[Task to carry out]: Reproduce exactly the line that contains "top: 209px ->" and every line after it through the end of the records below, leaving out all pictures.

[Records for this task]:
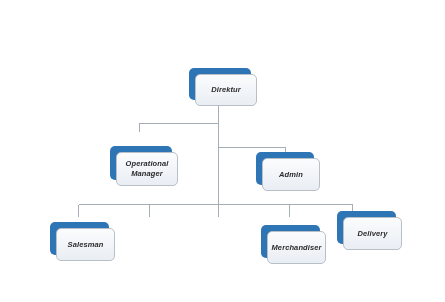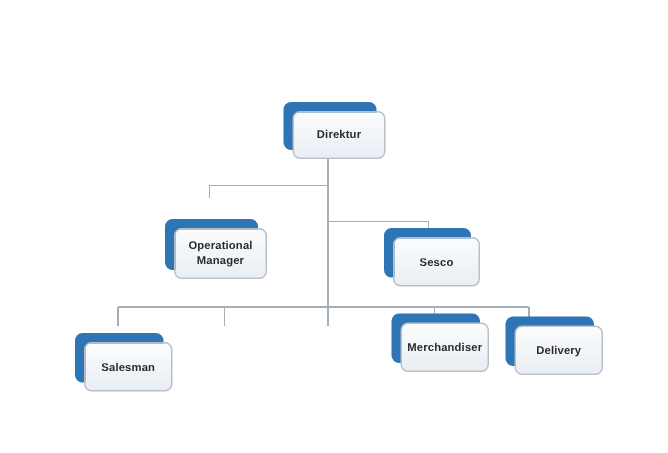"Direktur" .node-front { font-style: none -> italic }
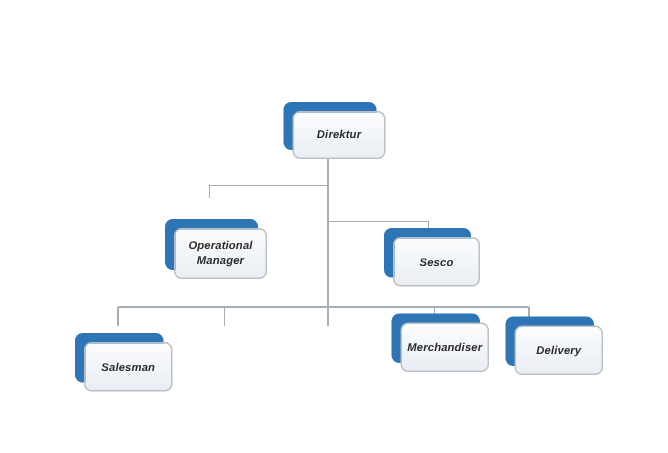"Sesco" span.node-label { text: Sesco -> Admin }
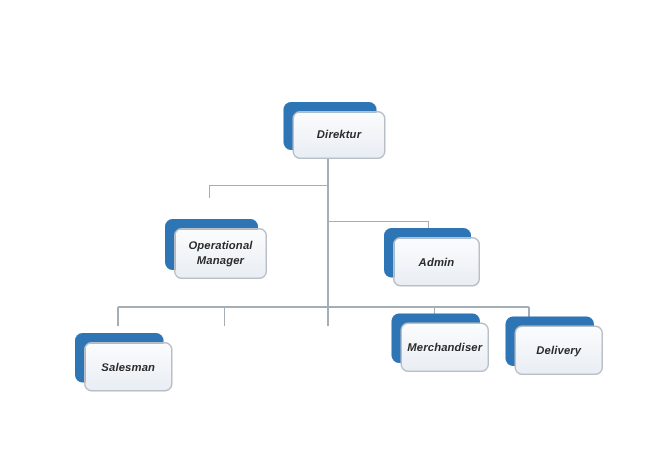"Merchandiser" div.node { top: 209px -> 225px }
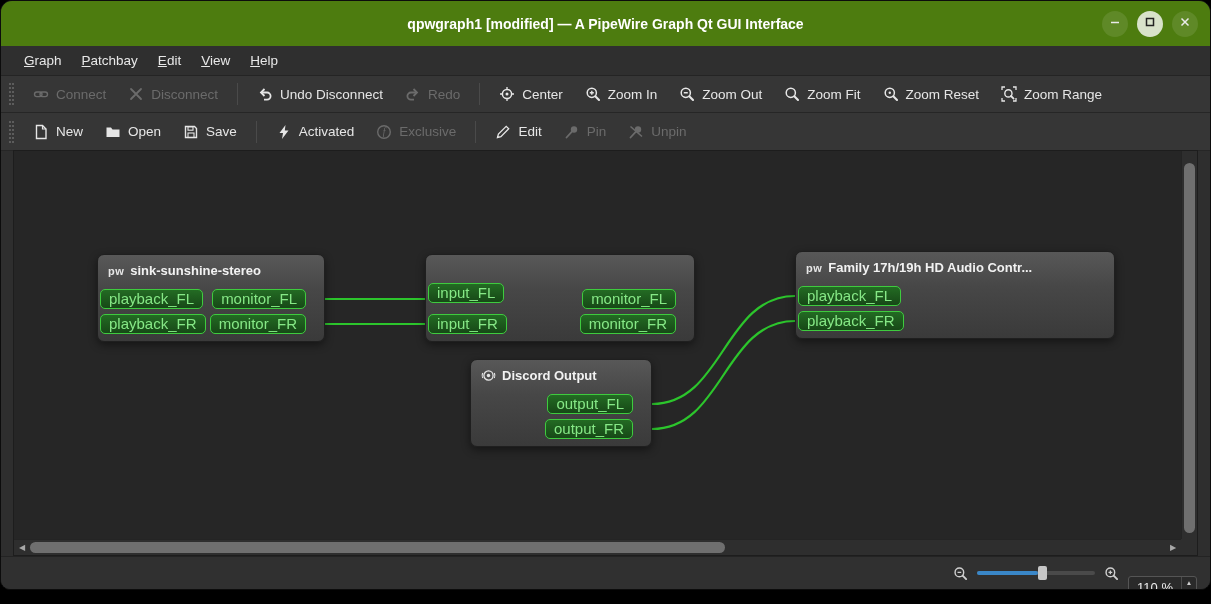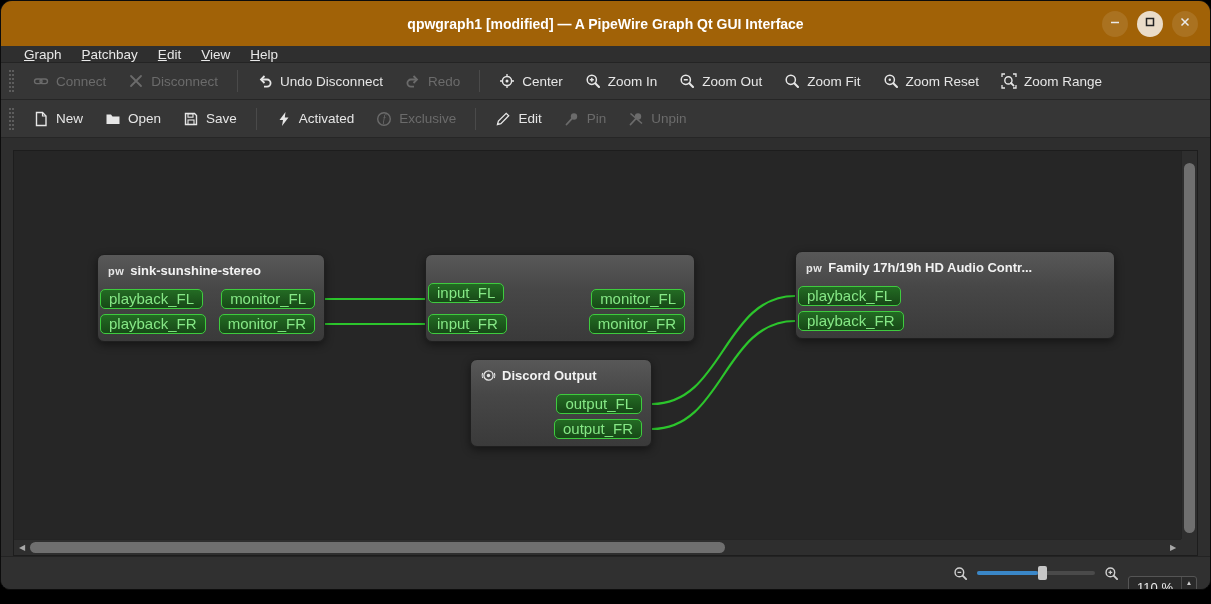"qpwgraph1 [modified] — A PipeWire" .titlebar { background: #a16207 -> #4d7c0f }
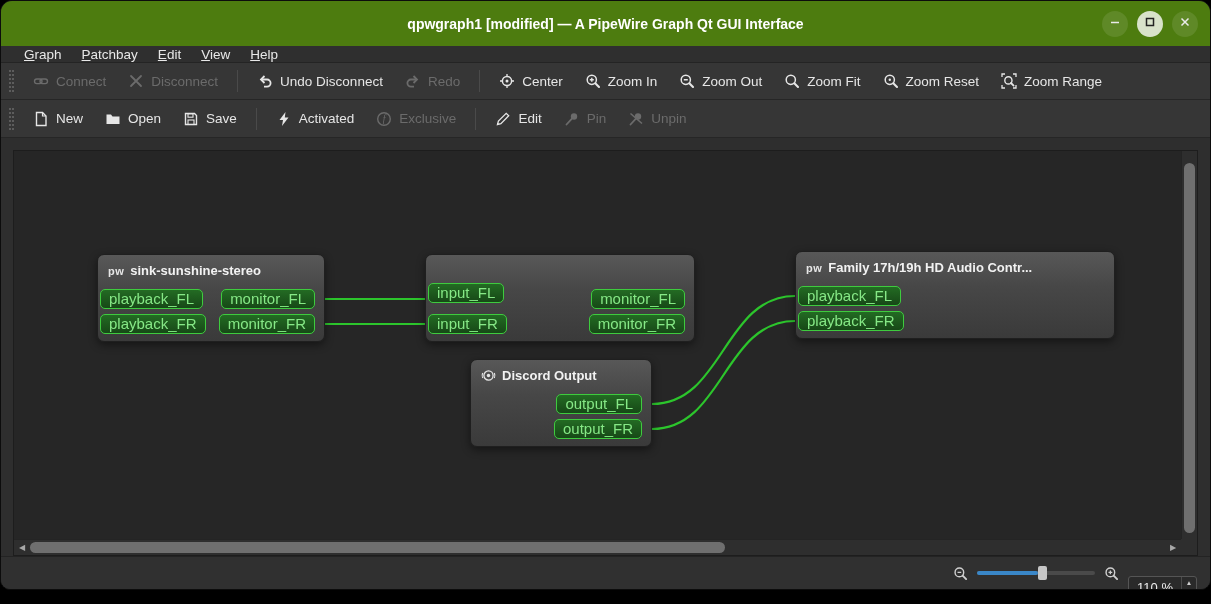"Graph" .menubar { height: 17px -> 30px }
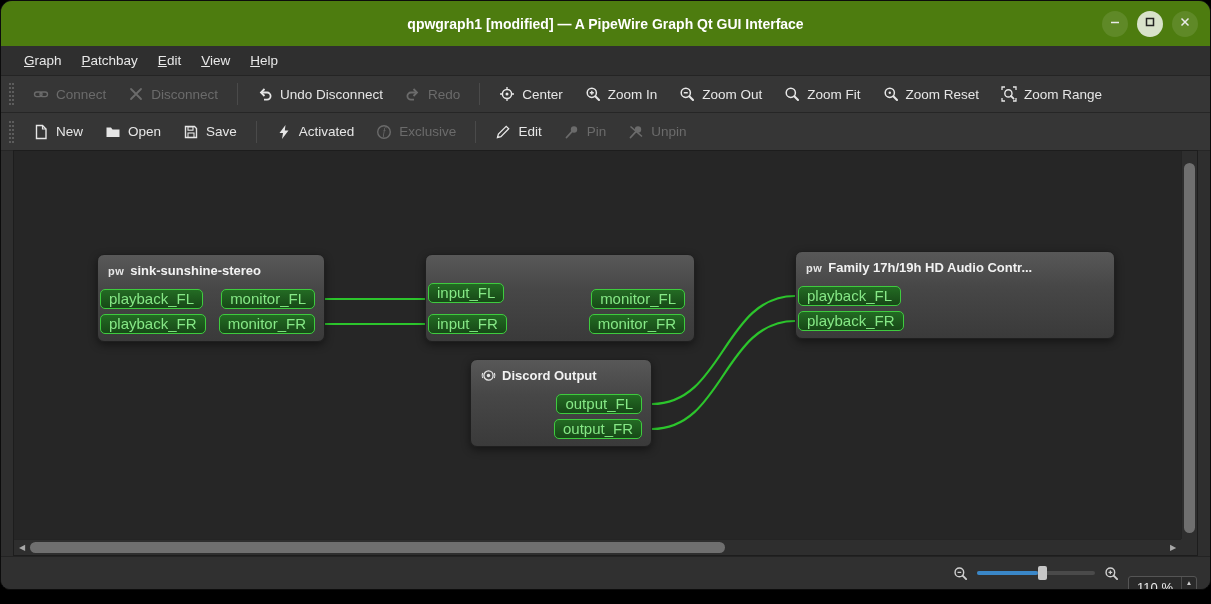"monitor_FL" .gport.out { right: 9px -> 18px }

[Problem solution]:
"Merchandiser" div.node { top: 209px -> 225px }
"qpwgraph1 [modified] — A PipeWire" .titlebar { background: #a16207 -> #4d7c0f }
"Graph" .menubar { height: 17px -> 30px }
"monitor_FL" .gport.out { right: 9px -> 18px }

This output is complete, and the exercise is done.